## EXERCISE GOAL:
From the line containing "<div>DIEROLF C. BRADY</div>" to the line containing "-54,7 +54,7 @@" in the records below, set down every line exactly as it stands, both ends included, and skip the pictures.

-*-

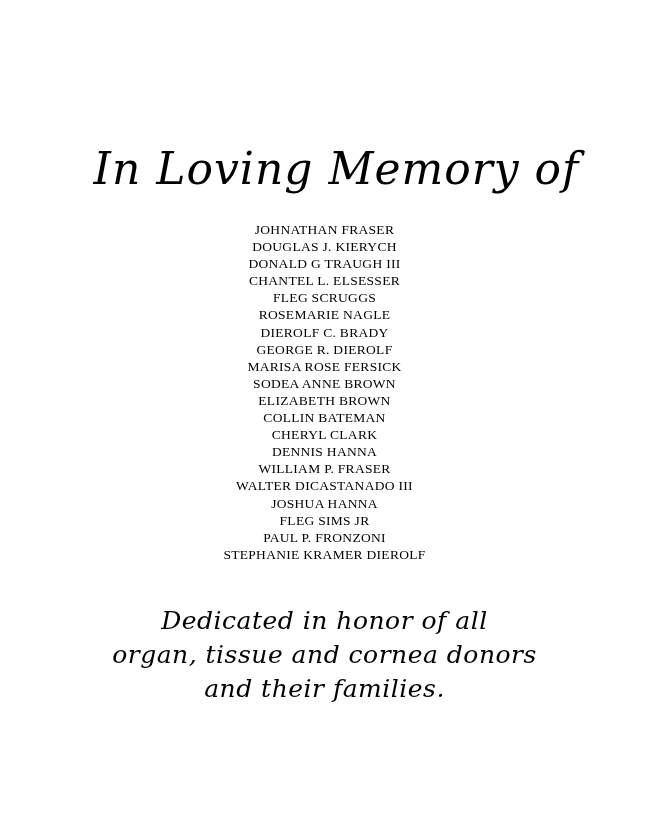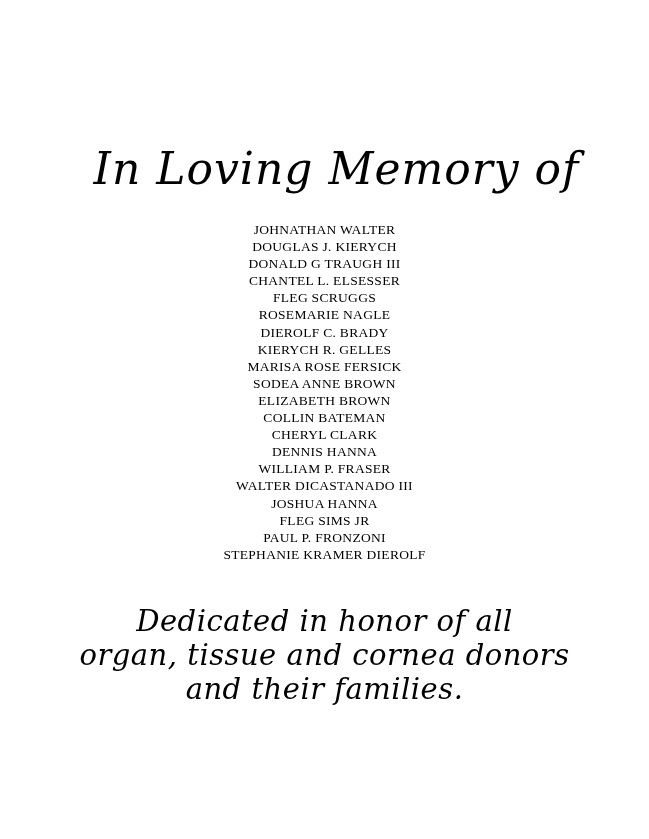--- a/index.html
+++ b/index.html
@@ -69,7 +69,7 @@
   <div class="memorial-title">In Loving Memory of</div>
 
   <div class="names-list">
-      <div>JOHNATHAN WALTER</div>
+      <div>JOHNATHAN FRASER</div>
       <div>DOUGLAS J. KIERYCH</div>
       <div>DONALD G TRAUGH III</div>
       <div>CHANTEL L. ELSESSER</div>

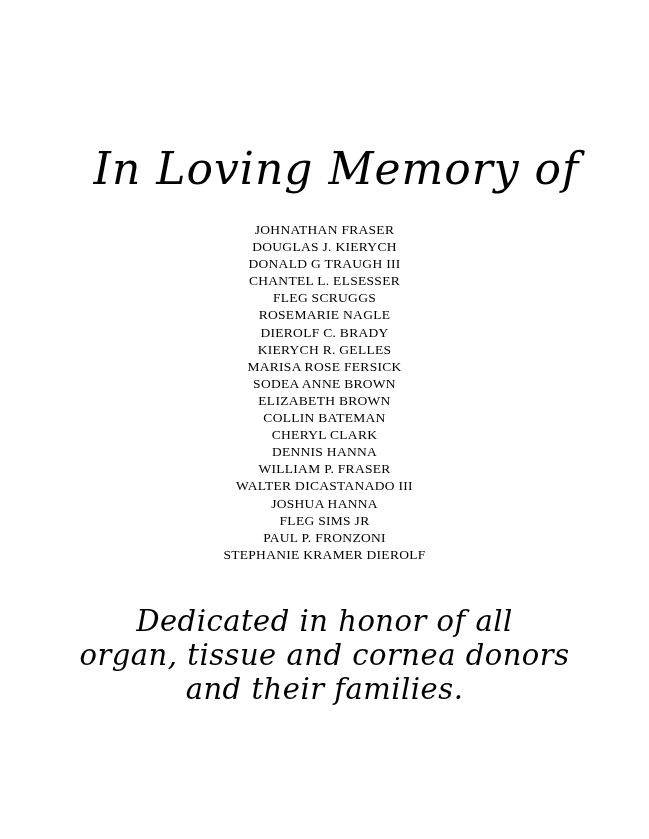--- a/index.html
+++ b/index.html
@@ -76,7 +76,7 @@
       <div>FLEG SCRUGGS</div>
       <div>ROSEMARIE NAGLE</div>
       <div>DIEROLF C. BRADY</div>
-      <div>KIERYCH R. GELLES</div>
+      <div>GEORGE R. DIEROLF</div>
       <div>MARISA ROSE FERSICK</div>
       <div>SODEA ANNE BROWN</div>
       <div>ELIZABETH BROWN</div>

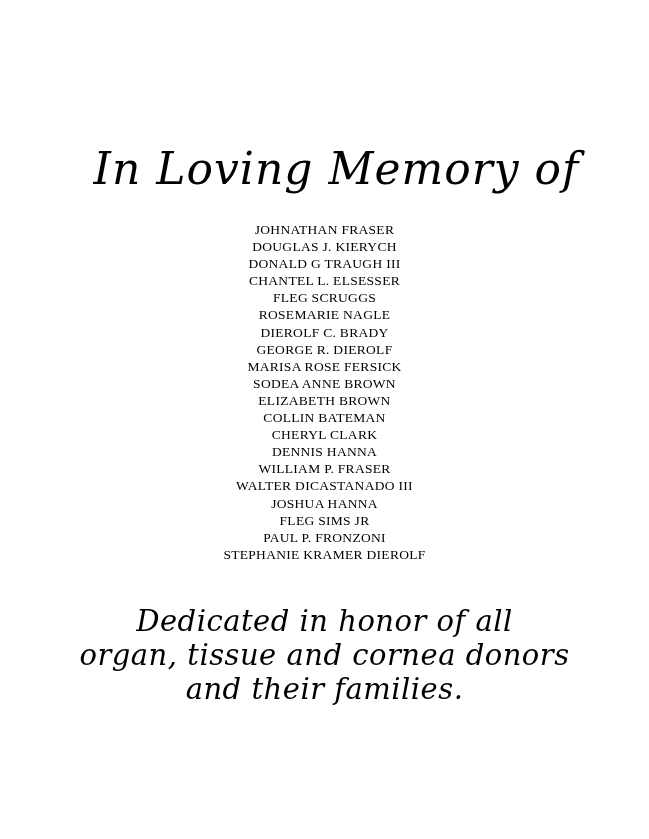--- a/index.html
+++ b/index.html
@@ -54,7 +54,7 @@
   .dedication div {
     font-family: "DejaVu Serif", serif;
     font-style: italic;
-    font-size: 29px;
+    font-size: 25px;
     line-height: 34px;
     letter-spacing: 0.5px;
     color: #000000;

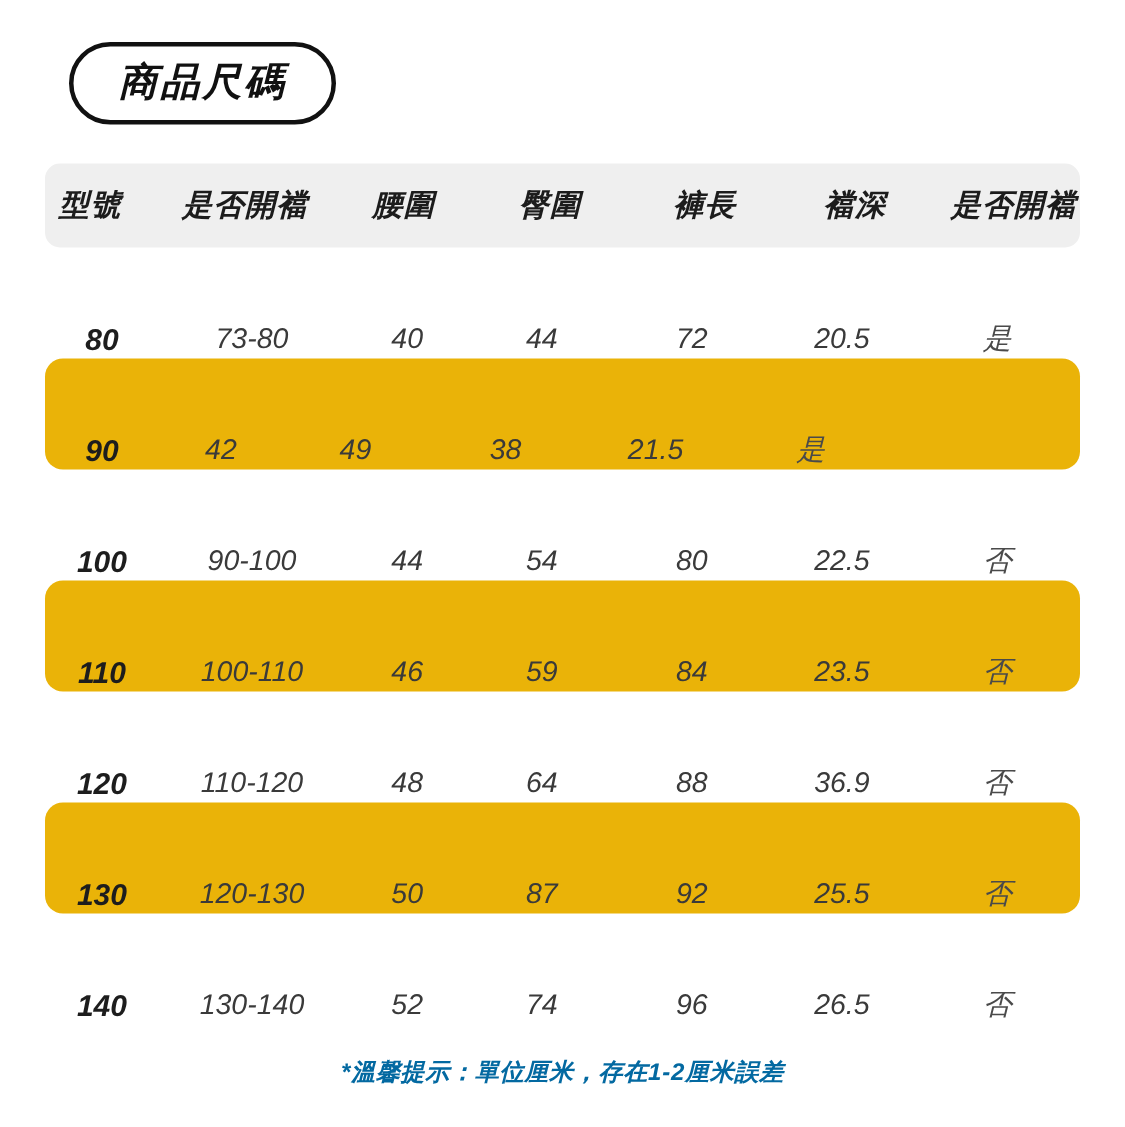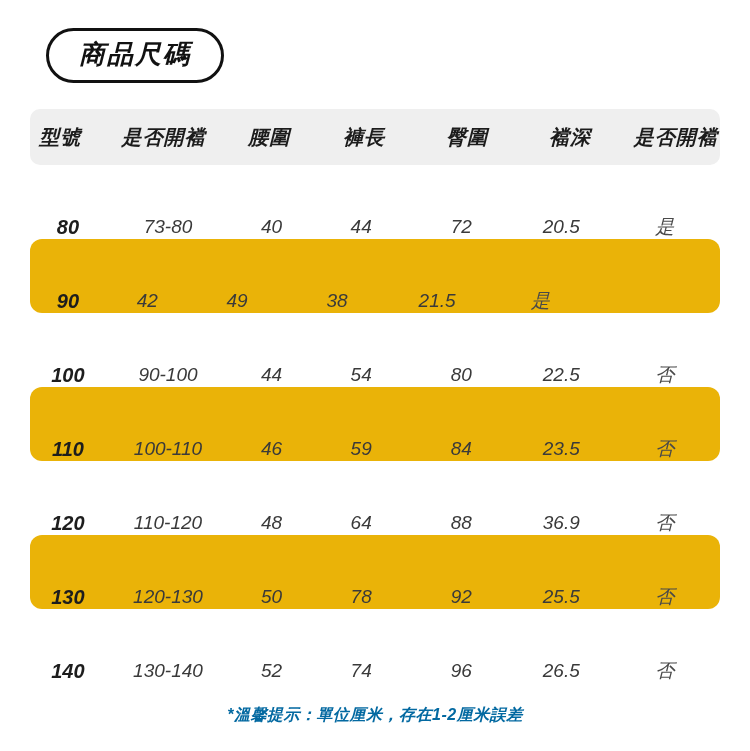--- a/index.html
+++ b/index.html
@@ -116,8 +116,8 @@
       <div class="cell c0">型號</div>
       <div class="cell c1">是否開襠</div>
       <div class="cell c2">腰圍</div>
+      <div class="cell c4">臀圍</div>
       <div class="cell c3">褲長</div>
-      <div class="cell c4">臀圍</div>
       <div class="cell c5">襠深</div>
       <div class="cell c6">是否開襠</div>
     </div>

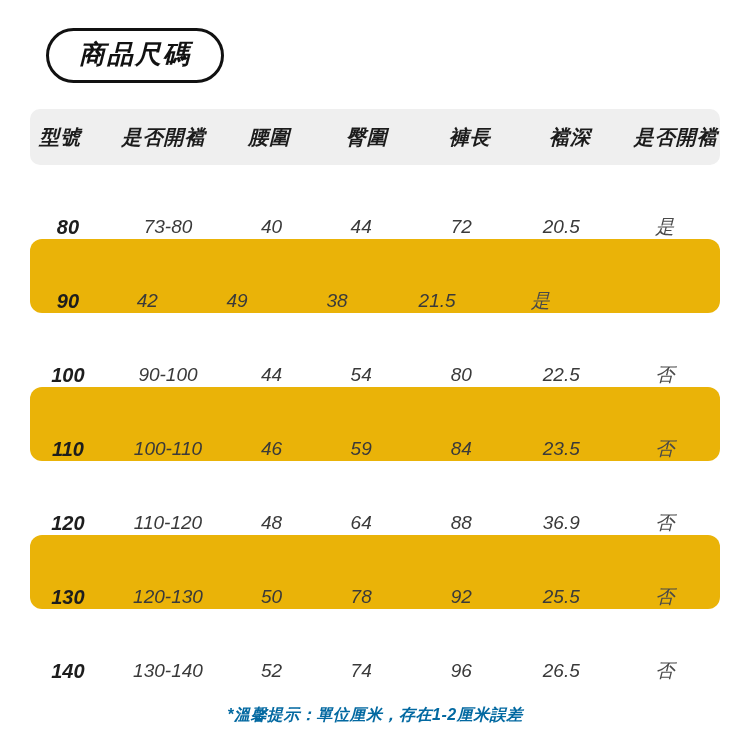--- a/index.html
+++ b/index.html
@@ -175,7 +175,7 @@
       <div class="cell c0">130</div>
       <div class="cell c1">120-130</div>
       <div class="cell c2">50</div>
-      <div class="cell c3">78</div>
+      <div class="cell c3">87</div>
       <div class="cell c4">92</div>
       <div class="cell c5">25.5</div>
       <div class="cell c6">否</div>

-*-

## YOUR SOLUTION:
       <div>DIEROLF C. BRADY</div>
-      <div>KIERYCH R. GELLES</div>
+      <div>GEORGE R. DIEROLF</div>
       <div>MARISA ROSE FERSICK</div>
       <div>SODEA ANNE BROWN</div>
       <div>ELIZABETH BROWN</div>

--- a/index.html
+++ b/index.html
@@ -54,7 +54,7 @@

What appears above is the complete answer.